Play Offense with Palo Alto Networks’ Cybersecurity Defense

By Jim Krapfel, CFA, CFP

December 1, 2023

Background

My introduction to Palo Alto Networks (PANW) dates back to the company’s initial public offering (IPO) in 2012 when I followed the IPO market for Morningstar, Inc. (in addition to providing research coverage of various industrial and housing stocks). The company had already made a name for itself in “smart” firewalls that can be told to keep out only certain pieces of information within an application.

Fast forwarding to earlier this year, I became convinced that my clients needed direct exposure to the cybersecurity industry because of the explosion in, and greater sophistication of, cybersecurity incidents facing companies. After researching a few companies, I settled on Palo Alto and established a small position across client accounts on June 2 at approximately $218/share.
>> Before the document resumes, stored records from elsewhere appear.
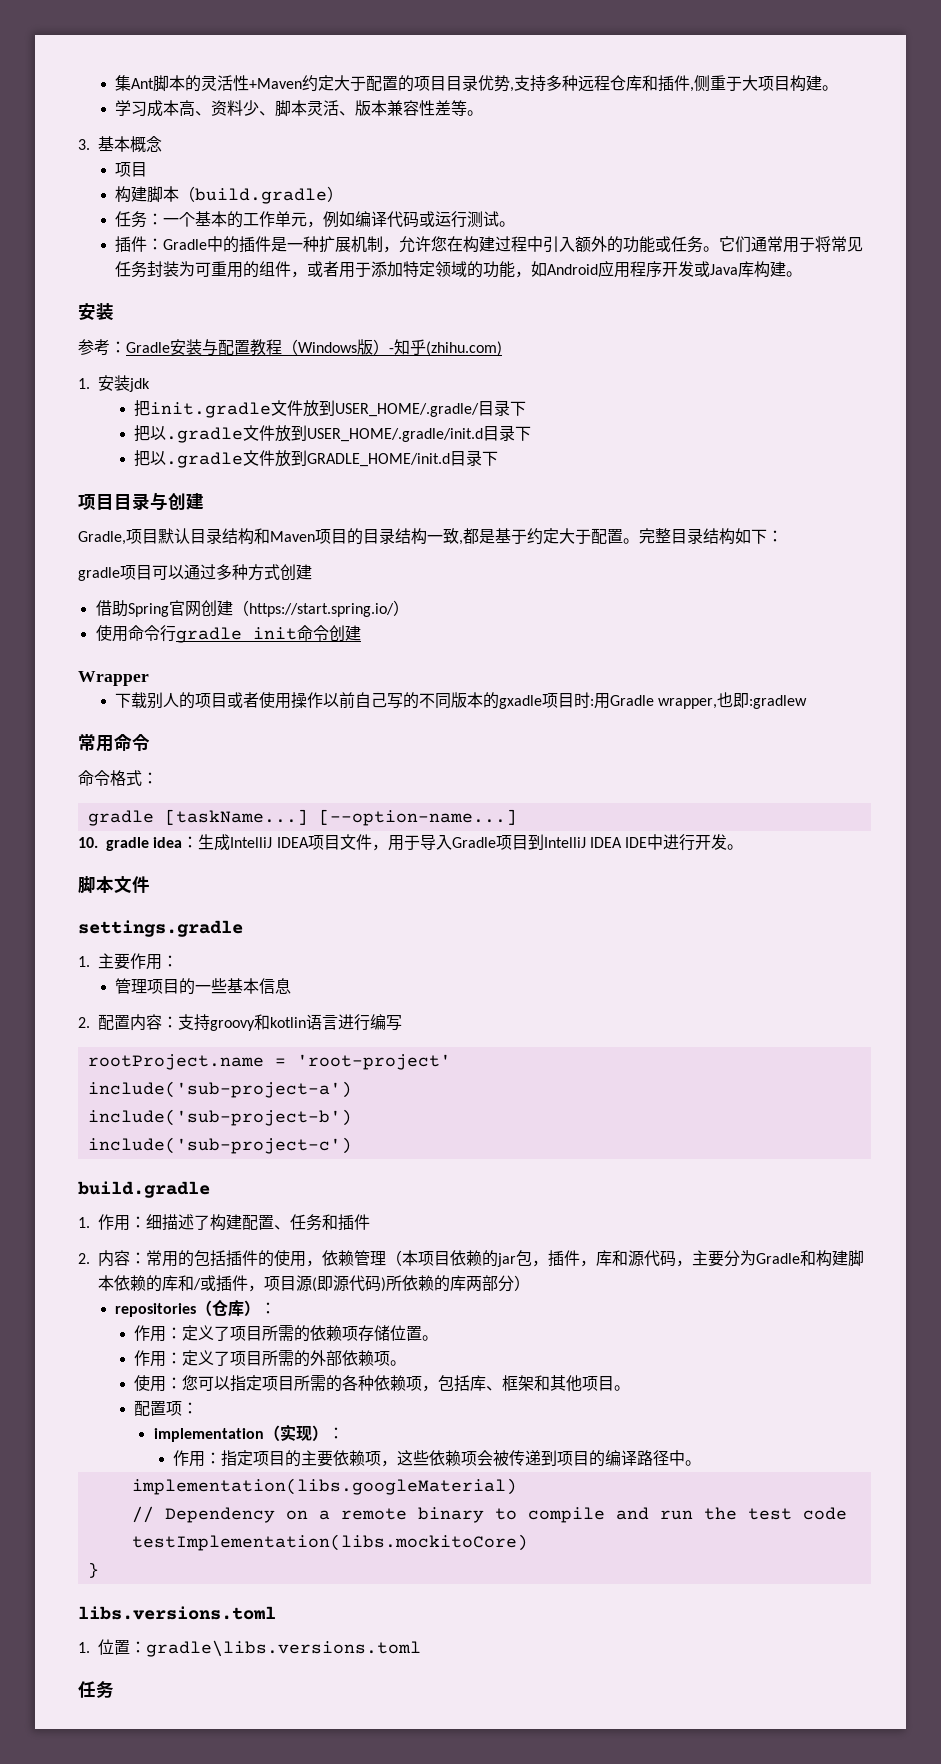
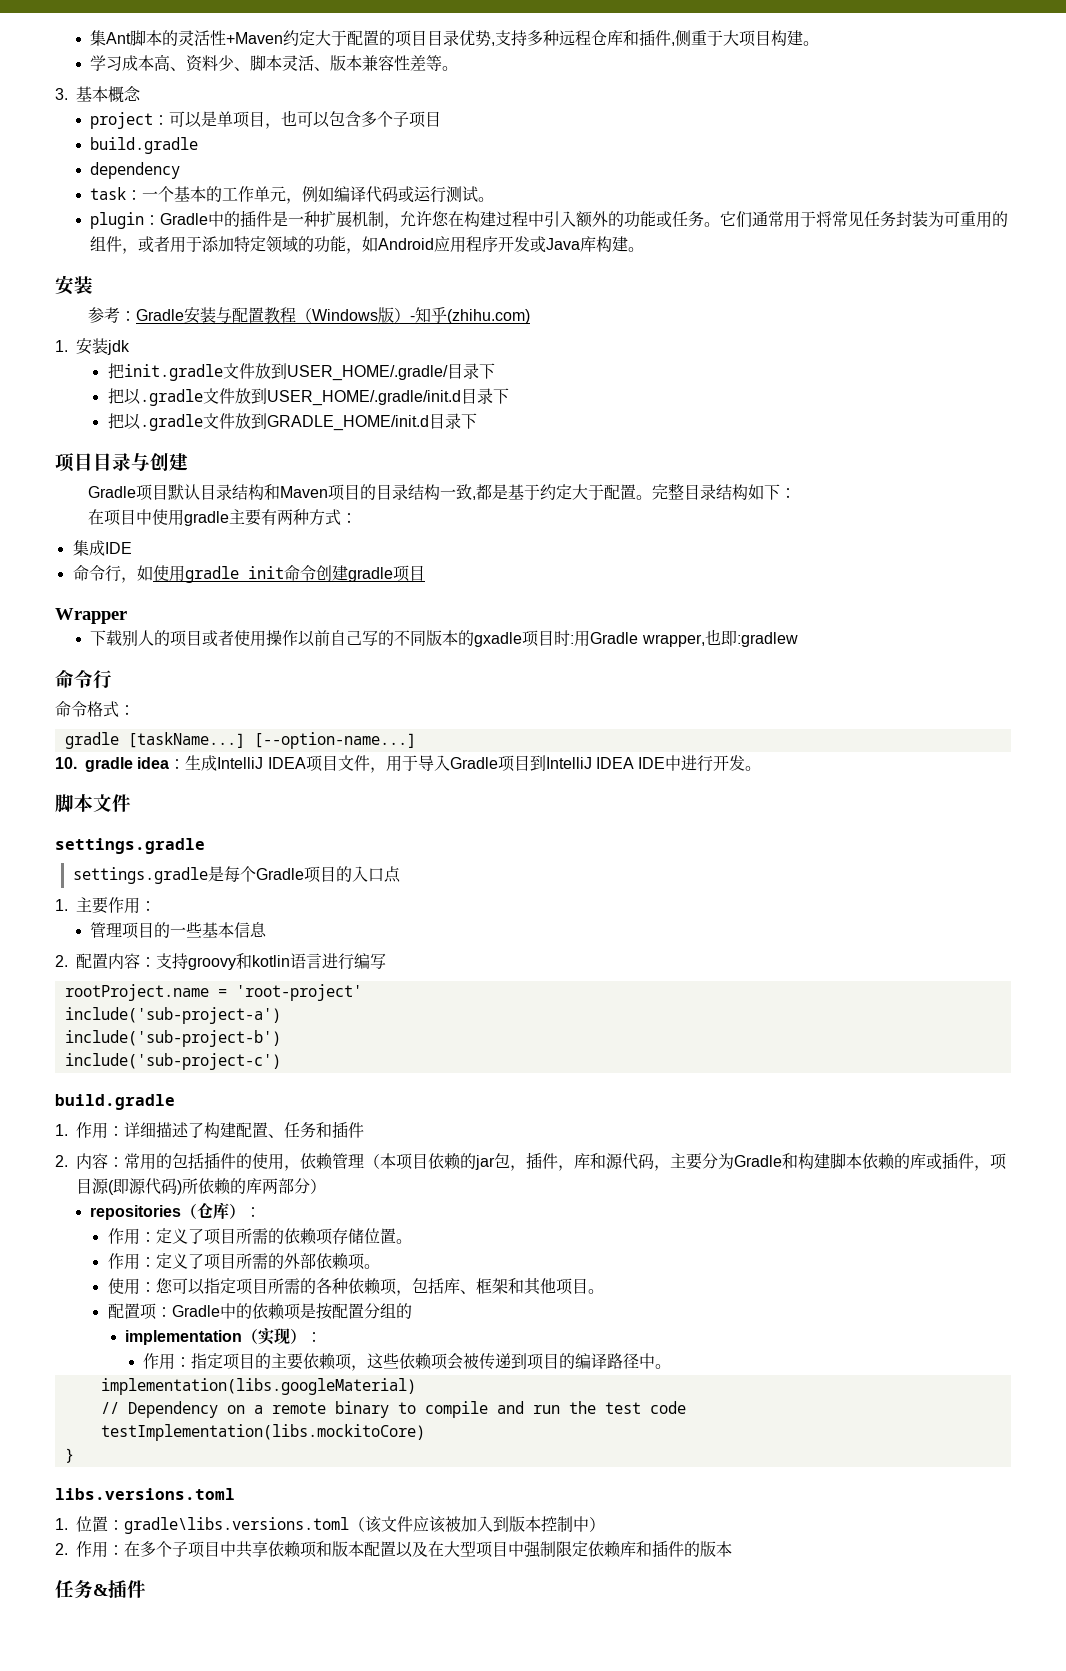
  3.基本概念
- 项目
- 构建脚本（build.gradle）
- 任务：一个基本的工作单元，例如编译代码或运行测试。
+ project：可以是单项目，也可以包含多个子项目
+ build.gradle
+ dependency
+ task：一个基本的工作单元，例如编译代码或运行测试。
- 插件：Gradle中的插件是一种扩展机制，允许您在构建过程中引入额外的功能或任务。
+ plugin：Gradle中的插件是一种扩展机制，允许您在构建过程中引入额外的功能或任务。
- Gradle,项目默认目录结构和Maven项目的目录结构一致,都是基于约定大于配置。
+ Gradle项目默认目录结构和Maven项目的目录结构一致,都是基于约定大于配置。
- gradle项目可以通过多种方式创建
- 借助Spring官网创建（https://start.spring.io/）
- 使用命令行gradle init命令创建
+ 在项目中使用gradle主要有两种方式：
+ 集成IDE
+ 命令行，如使用gradle init命令创建gradle项目
  下载别人的项目或者使用操作以前自己写的不同版本的gxadle项目时:用Gradle wrapper,也即:gradlew
- 常用命令
+ 命令行
+ settings.gradle是每个Gradle项目的入口点
- 1.作用：细描述了构建配置、任务和插件
+ 1.作用：详细描述了构建配置、任务和插件
- 2.内容：常用的包括插件的使用，依赖管理（本项目依赖的jar包，插件，库和源代码，主要分为Gradle和构建脚本依赖的库和/或插件，项目源(即源代码)所依赖的库两部分）
+ 2.内容：常用的包括插件的使用，依赖管理（本项目依赖的jar包，插件，库和源代码，主要分为Gradle和构建脚本依赖的库或插件，项目源(即源代码)所依赖的库两部分）
- 配置项：
+ 配置项：Gradle中的依赖项是按配置分组的
- 1.位置：gradle\libs.versions.toml
- 任务
+ 1.位置：gradle\libs.versions.toml（该文件应该被加入到版本控制中）
+ 2.作用：在多个子项目中共享依赖项和版本配置以及在大型项目中强制限定依赖库和插件的版本
+ 任务&插件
The purchase timing was fortuitous in that it was completed just a couple hours before the company announced it would join the S&P 500 (the stock rallied 4.4% the next trading day). I have since bought more PANW stock for client accounts at under $250/share. It is currently a medium-sized position.

 

Company Introduction

Palo Alto Networks is a cybersecurity platform and services provider that helps secure enterprise users, networks, clouds, and endpoints. Its security solutions are designed to reduce customers’ total cost of ownership by improving operational efficiency and eliminating the need for siloed point products.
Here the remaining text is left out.